### Task prompt
The word "none" may appear in some of the lines below. State how many lines contain it, and write only that number.
---------- Data for this task
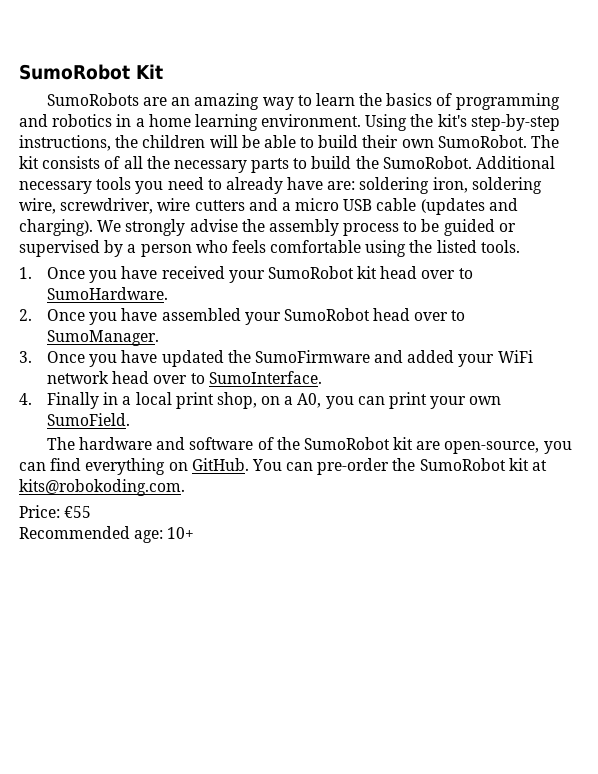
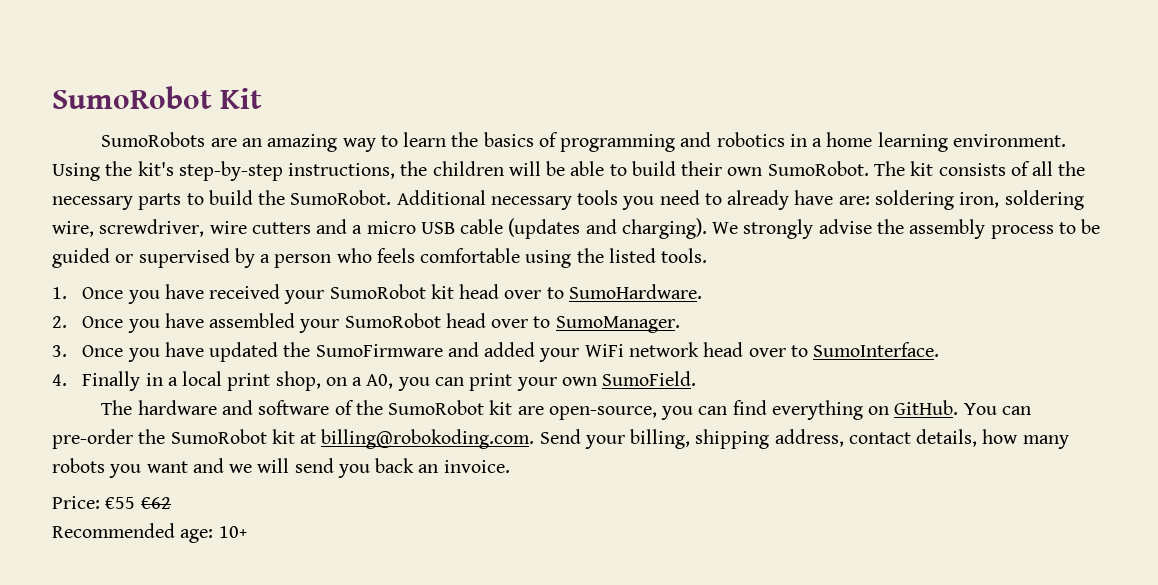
[19,479,185,496] kits@robokoding.com. -> [321,429,1069,449] [52,458,510,478] billing@robokoding.com. Send your billing, shipping address, contact details, how many robots you want and we will send you back an invoice.
(92, 512) none -> [140,497,171,509] €62

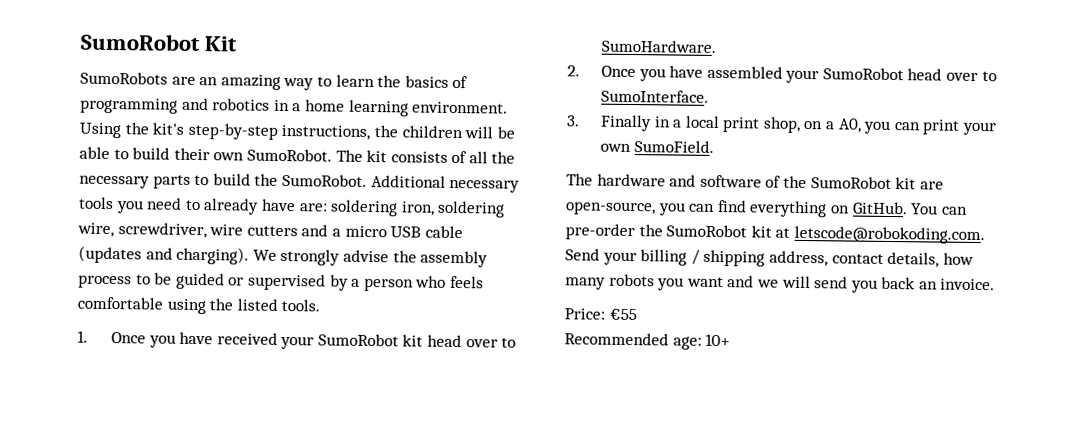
[555,316,680,333] [52,342,808,362] SumoManager. // 3. Once you have updated the SumoFirmware and added your WiFi network head over to -> (997, 76) none
[52,374,67,386] 4. -> [566,115,580,127] 3.
[321,429,535,449] billing@robokoding.com. -> [793,225,985,245] letscode@robokoding.com.
[630,429,691,449] billing, -> [640,249,700,266] billing /
[140,497,171,509] €62 -> (637, 314) none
--------------------
### Solution
3